Task statement:
Take the line with "(549, 355) none -> [441,183,490,196] logging" and every line after it, through the end of the listing, and give them again exactly, pictures excluded.

Provided information:
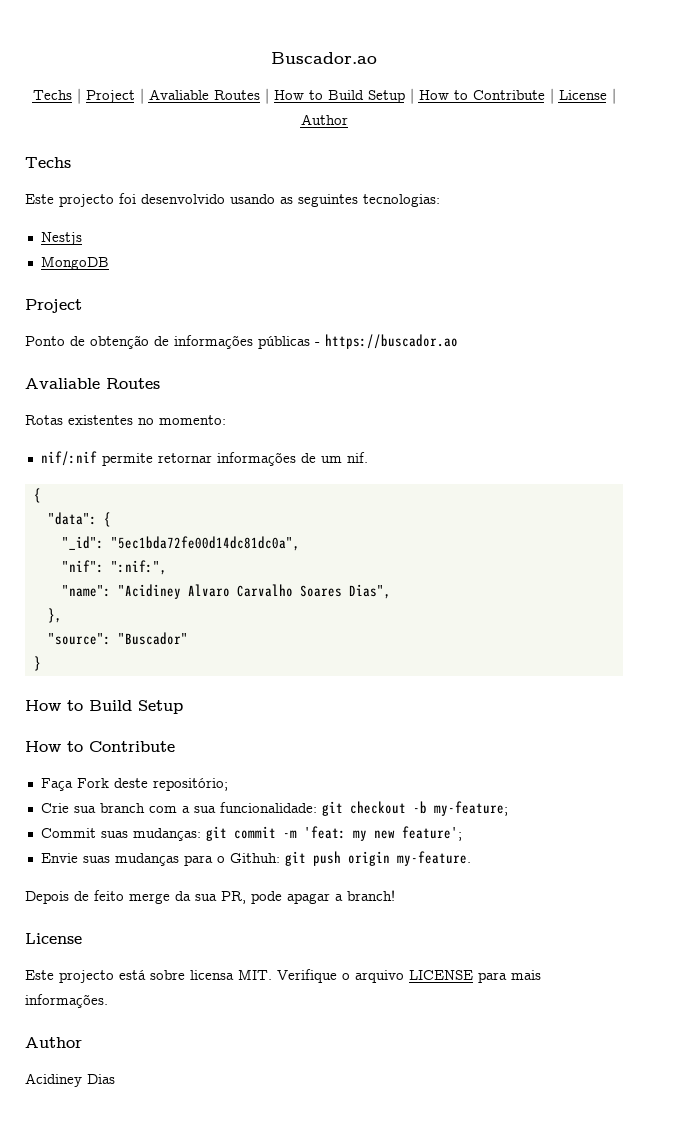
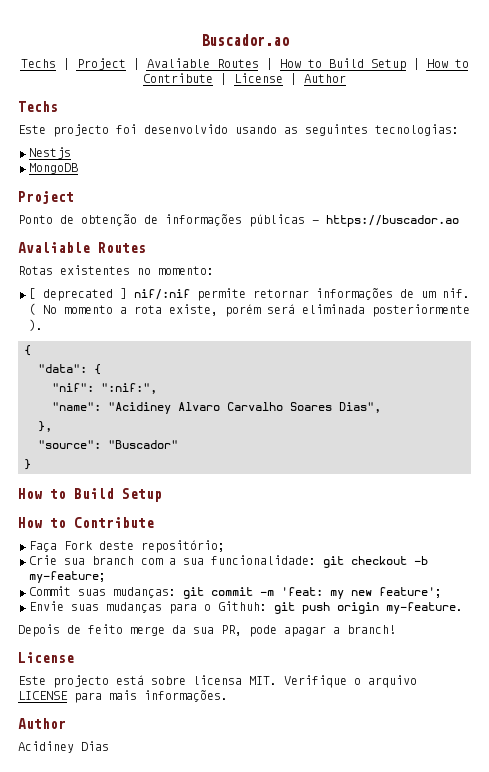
(226, 420) none -> [29,288,127,301] [ deprecated ]
(368, 457) none -> [29,303,470,317] [29,319,43,331] ( No momento a rota existe, porém será eliminada posteriormente ).
[61,536,300,551] // "_id": "5ec1bda72fe00d14dc81dc0a", -> (101, 369) none

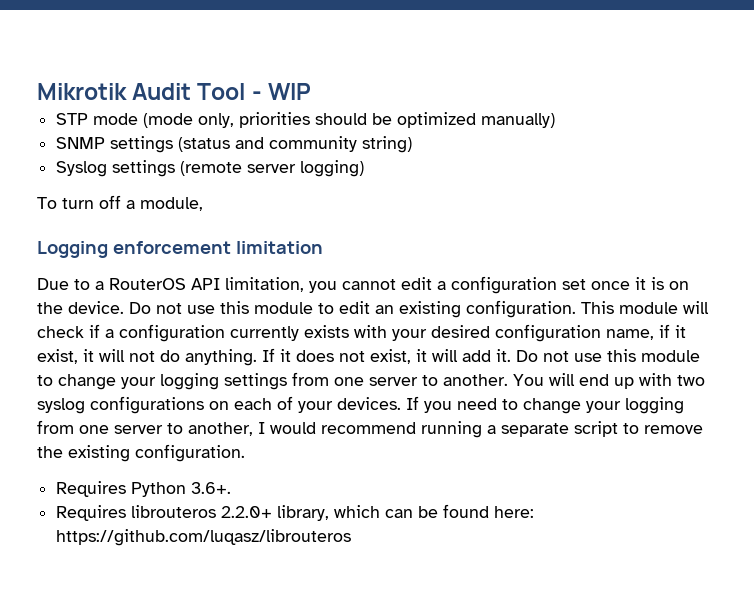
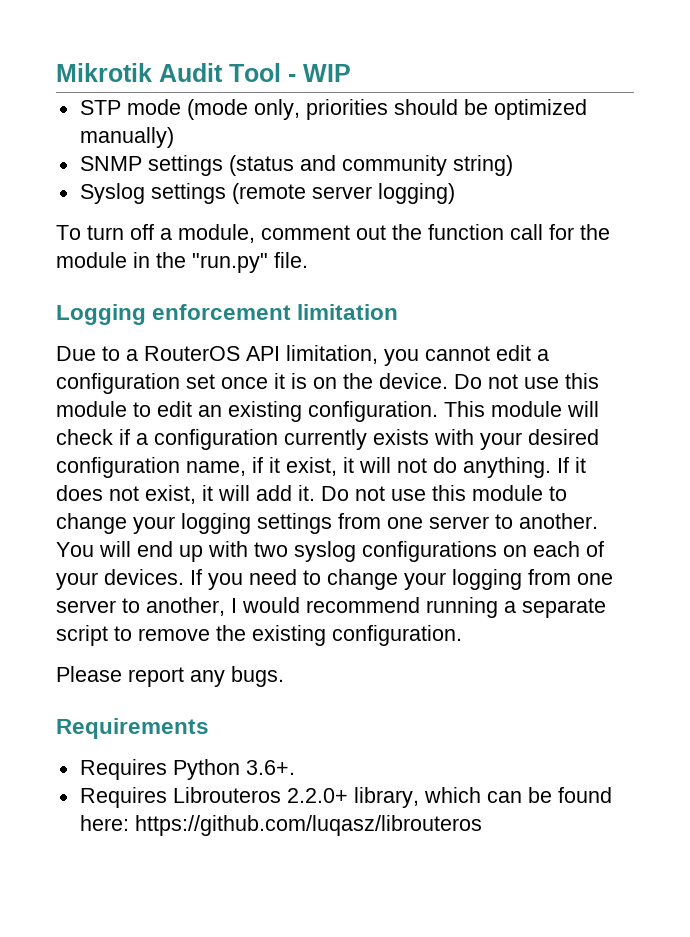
(203, 204) none -> [261,224,610,240] [56,252,308,273] comment out the function call for the module in the "run.py" file.
(245, 453) none -> [56,666,284,687] [56,718,209,739] // Please report any bugs. // Requirements
[131,505,217,518] librouteros -> [172,787,281,803] Librouteros

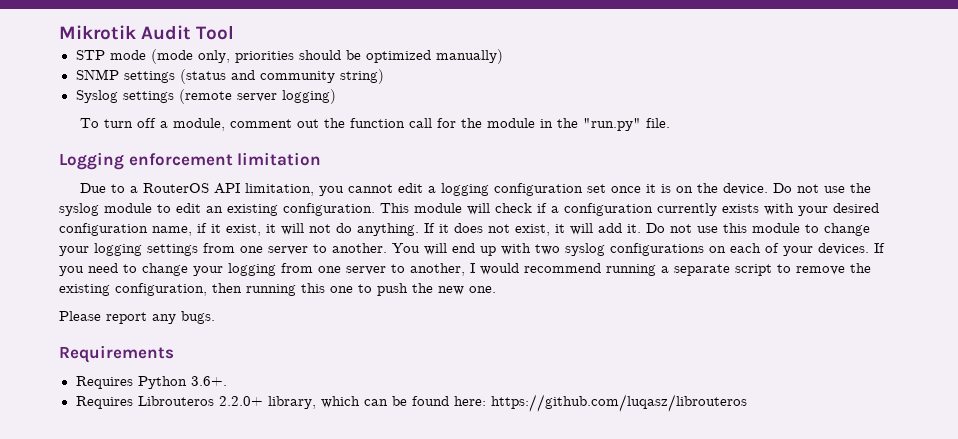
[288,64,351,82] - WIP -> (235, 32) none
(549, 355) none -> [441,183,490,196] logging
[565,373,599,389] this -> [850,183,872,193] [59,203,99,216] the syslog
[332,625,462,646] configuration. -> [115,283,496,296] configuration, then running this one to push the new one.

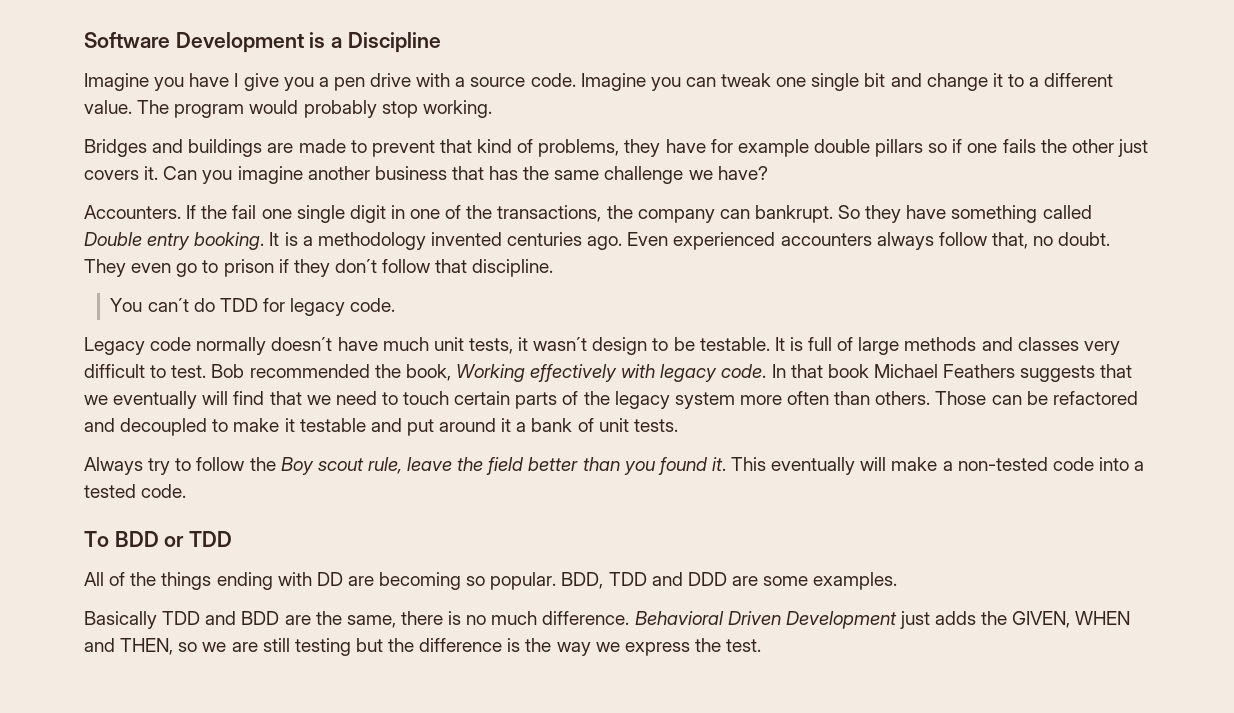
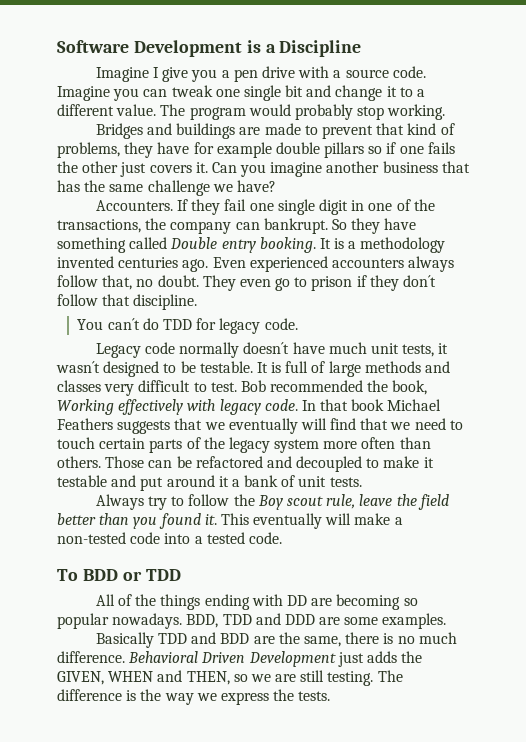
[154,73,230,91] you have -> (149, 74) none
[201,205,228,219] the -> [191,199,221,215] they
[592,337,648,355] design -> [103,361,160,377] designed
[490,572,557,590] popular. -> [57,613,183,629] popular nowadays.
[294,638,415,656] testing but the -> [327,670,403,686] testing. The
[726,639,762,652] test. -> [298,691,331,701] tests.

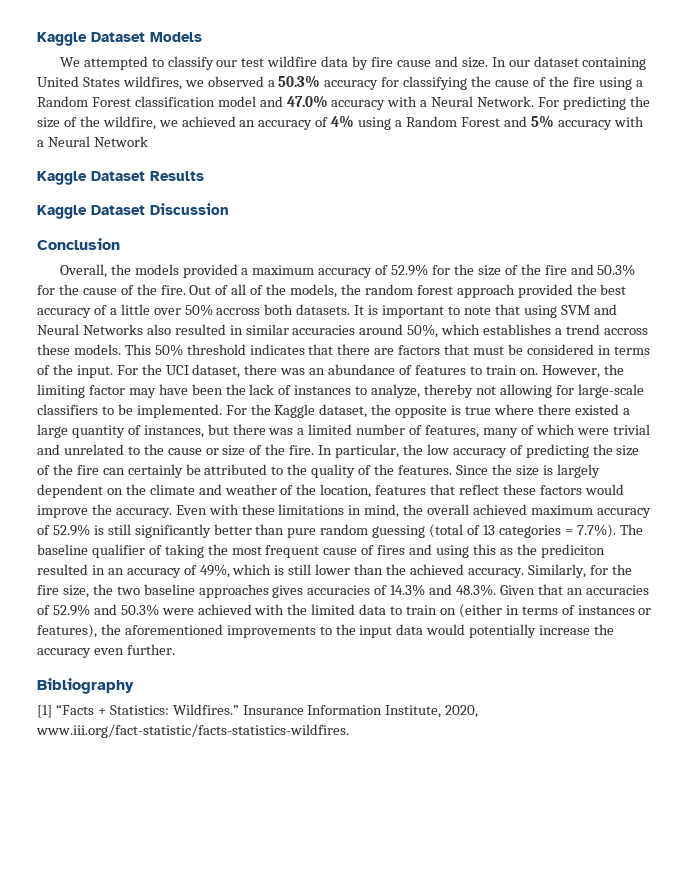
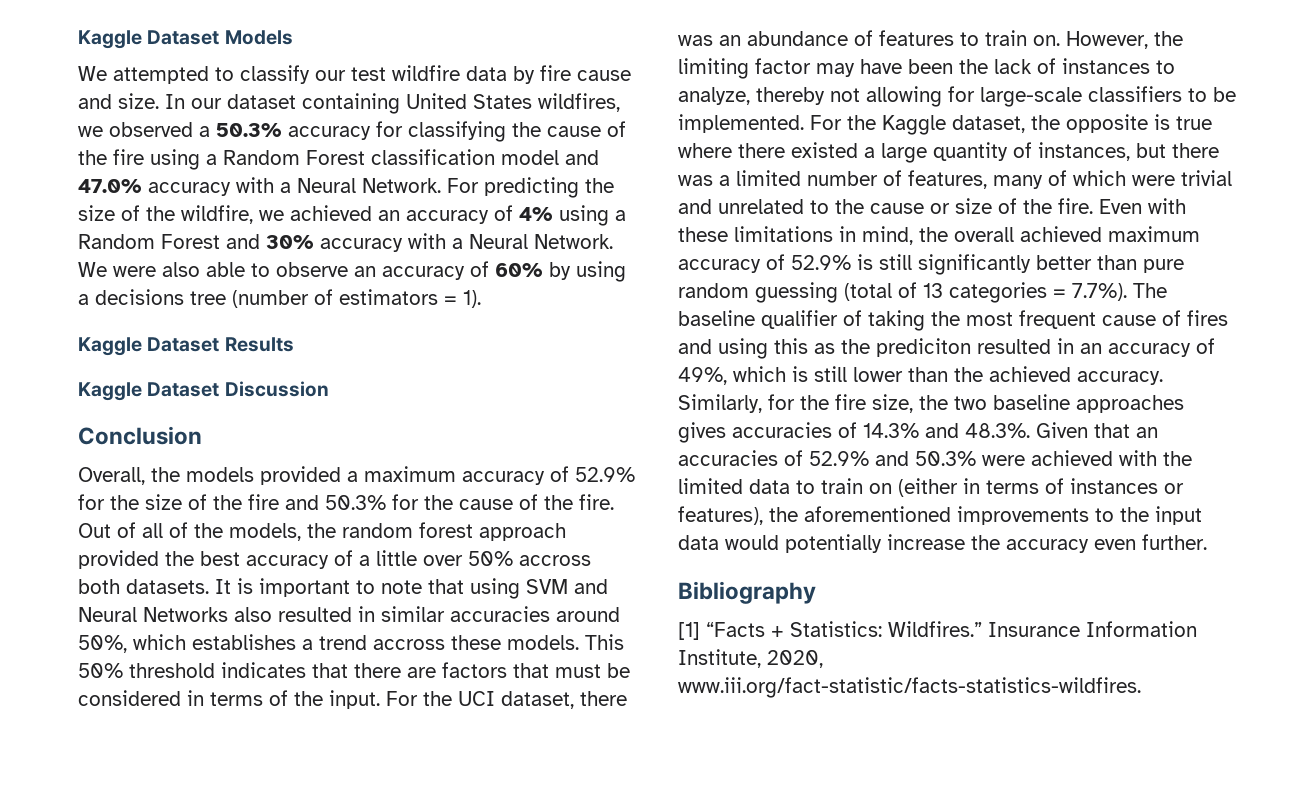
[530,115,644,130] [37,136,148,147] 5% accuracy with a Neural Network -> [266,233,613,252] [78,261,626,282] [78,289,481,308] 30% accuracy with a Neural Network. We were also able to observe an accuracy of 60% by using a decisions tree (number of estimators = 1).
[318,444,640,458] [37,464,600,478] [37,484,624,498] [37,504,172,518] In particular, the low accuracy of predicting the size of the fire can certainly be attributed to the quality of the features. Since the size is largely dependent on the climate and weather of the location, features that reflect these factors would improve the accuracy. -> (1093, 206) none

Your response:
(549, 355) none -> [441,183,490,196] logging
[565,373,599,389] this -> [850,183,872,193] [59,203,99,216] the syslog
[332,625,462,646] configuration. -> [115,283,496,296] configuration, then running this one to push the new one.

[154,73,230,91] you have -> (149, 74) none
[201,205,228,219] the -> [191,199,221,215] they
[592,337,648,355] design -> [103,361,160,377] designed
[490,572,557,590] popular. -> [57,613,183,629] popular nowadays.
[294,638,415,656] testing but the -> [327,670,403,686] testing. The
[726,639,762,652] test. -> [298,691,331,701] tests.

[530,115,644,130] [37,136,148,147] 5% accuracy with a Neural Network -> [266,233,613,252] [78,261,626,282] [78,289,481,308] 30% accuracy with a Neural Network. We were also able to observe an accuracy of 60% by using a decisions tree (number of estimators = 1).
[318,444,640,458] [37,464,600,478] [37,484,624,498] [37,504,172,518] In particular, the low accuracy of predicting the size of the fire can certainly be attributed to the quality of the features. Since the size is largely dependent on the climate and weather of the location, features that reflect these factors would improve the accuracy. -> (1093, 206) none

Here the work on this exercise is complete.